[FieldTrip] Advice on using LCMV beamformer

Schoffelen, J.M. (Jan Mathijs) jan.schoffelen at donders.ru.nl
Fri Jul 17 09:46:46 CEST 2015


Hi Stephen,

I think that you are confused because cfg.latency as an argument for ft_sourceanalysis does not have the behavior you expect it to have. That is, it will not produce different time courses of activation. At most, it will constrain the time window for which the results are returned. The reason for this is, that the spatial filter is computed from the covariance that is computed in ft_timelockanalysis. The latency across which the covariance is computed is determined by cfg.covariancewindow in ft_timelockanalysis.
In your case, I would use ‘all’ for the covariance window (thus implicitly NOT dividing into and ‘active’ and ‘baseline’ period), and use a single spatial filter across conditions. I don’t know what your rationale would be to do a ‘baseline correction’, but you could post-process the virtual channel ERF by doing a baseline subtraction by hand (e.g. by ft_preproc_baselinecorrect).
Note, that if you want to average across virtual channels, where the individual channels have been svd’ed (or something similar) you have to think about the polarity of the time series before averaging (because the polarity may be trivially opposite, leading to cancellation).
With respect to computation of the time series of a virtual channel: I indeed would compute the spatial filter for a selected number of dipole positions, and then left multiply it with the data you want to have projected into source space. There’s some documentation on the wiki as to how to do this.

Best wishes,
Jan-Mathijs


Jan-Mathijs Schoffelen, MD PhD, Senior researcher

Max Planck Institute for Psycholinguistics
Donders Centre for Cognitive Neuroimaging

E-mail: j.schoffelen at donders.ru.nl<mailto:j.schoffelen at donders.ru.nl>
Telephone: +31-24-3614793

http://www.hettaligebrein.nl
http://www.fieldtriptoolbox.org


On Jul 17, 2015, at 12:03 AM, Stephen Whitmarsh <stephen.whitmarsh at gmail.com<mailto:stephen.whitmarsh at gmail.com>> wrote:

Hi everyone,

I hope there is someone out there who has some time to help me with using LCMV beamformer. I have no experience with it yet, although a little with DICS, and understand they are at least conceptually very similar. However, I am running into some questions. Before I go on, my data on sensor level looks good and it works out with dipolefitting as well (attached).

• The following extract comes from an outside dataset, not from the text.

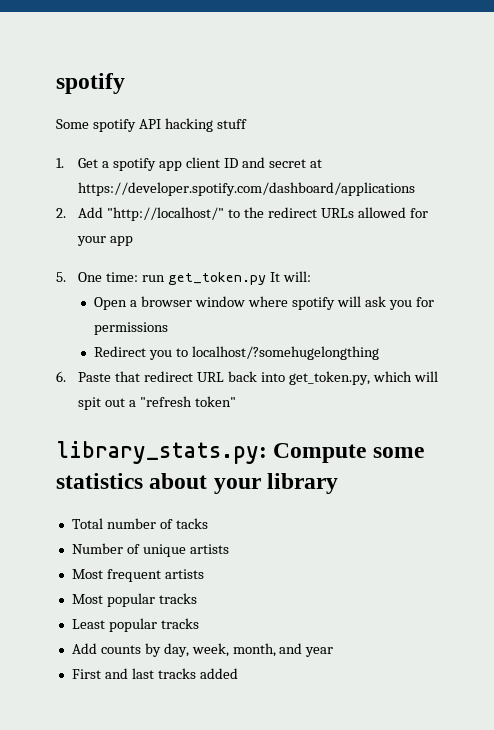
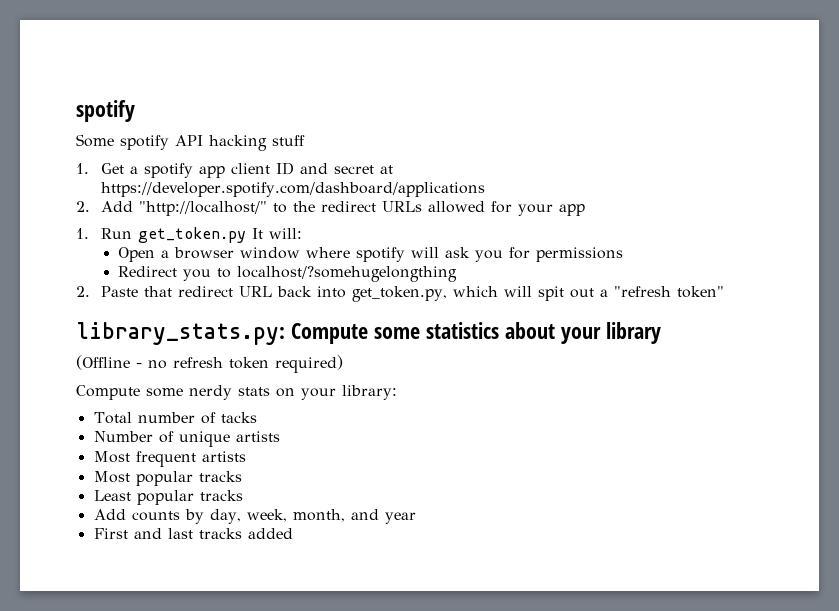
[56,272,166,282] 5. One time: run -> [76,228,132,239] 1. Run
[56,371,66,382] 6. -> [76,286,90,297] 2.
(339, 483) none -> [76,355,343,373] [76,385,397,400] // (Offline - no refresh token required) // Compute some nerdy stats on your library:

I would like to beamform an early (unilaterally stimulated) sensory evoked field. There is no conditional difference, I would just like to extract the timecourse of some maximum voxels. In other words:
1) get a contralateral cluster or a number of voxels with maximum amplitude.
2) extract the timecourses of those clusters, then average them.

For step 1, it seem to have several options, either:
1a) calculate the filter on the whole timecourse (a common filter as would be used in DICS)
1b) use that common filter to calculate the amplitude of the early component
1c) do the same for the baseline period
1d) subtract the baseline activation from the active period (or take a ratio)

Alternatively, I could:
2a) beamform the active period
2b) beamform the baseline period
2c) subtract the baseline activation from the active period (or take a ratio)

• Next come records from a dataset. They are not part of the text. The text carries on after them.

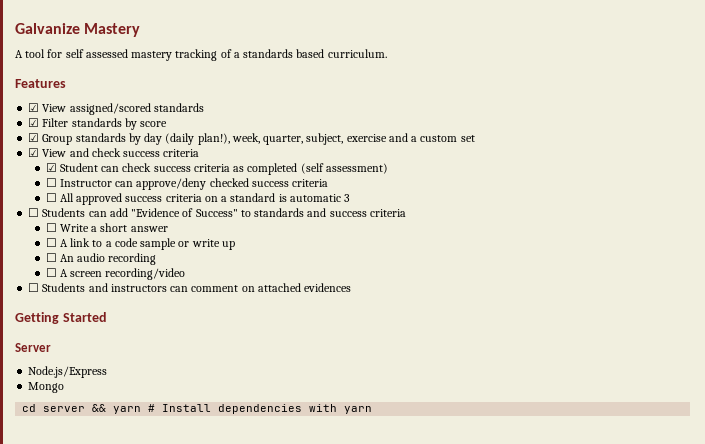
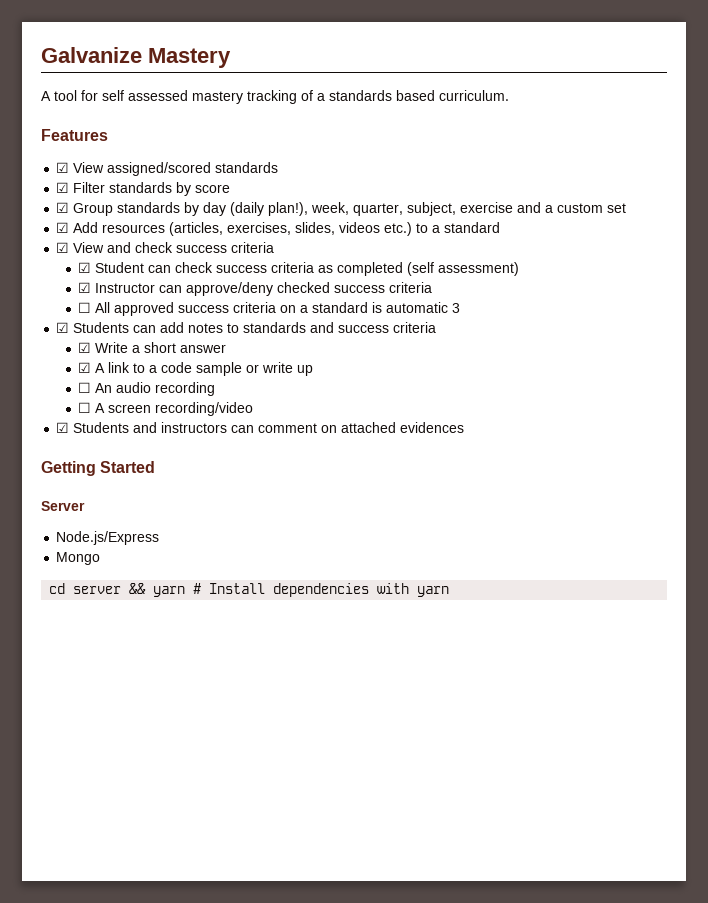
(475, 138) none -> [56,222,501,236] // ☑ Add resources (articles, exercises, slides, videos etc.) to a standard
[45,178,57,187] ☐ -> [78,282,92,293] ☑
[28,208,40,217] ☐ -> [56,322,70,333] ☑
[131,208,238,217] "Evidence of Success" -> [188,323,224,333] notes
[45,223,57,232] ☐ -> [78,342,92,353] ☑
[45,238,57,247] ☐ -> [78,362,92,373] ☑
[28,283,40,292] ☐ -> [56,422,70,433] ☑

Or it seems, I might even:
3a) beamform the active period
3b) divide the active period by the projected noise

Do I get this correctly? Does anyone have an argument for one of these option?

Anyway, first practical problem is that when I plot either the whole, the baseline or the activation period I get the same results (attached). A difference therefore doesn't work, obviously. So this raises the question how the selection of latency works in ft_sourceanalysis? I trust cfg.latency works, but it doesn't seem to make a difference for me. At the same time, using selectdata to select a time period doesn't make a difference either. I'm obviously doing something wrong, but what?

Anyway, when I get this figured out, I still need to extract the timecourses. How would I proceed doing this? I imagine the fastest way would not be to loop ft_sourceanalysis for each timepoint (using a common filter I would think). Should I 'manually' multiply the data with the filter?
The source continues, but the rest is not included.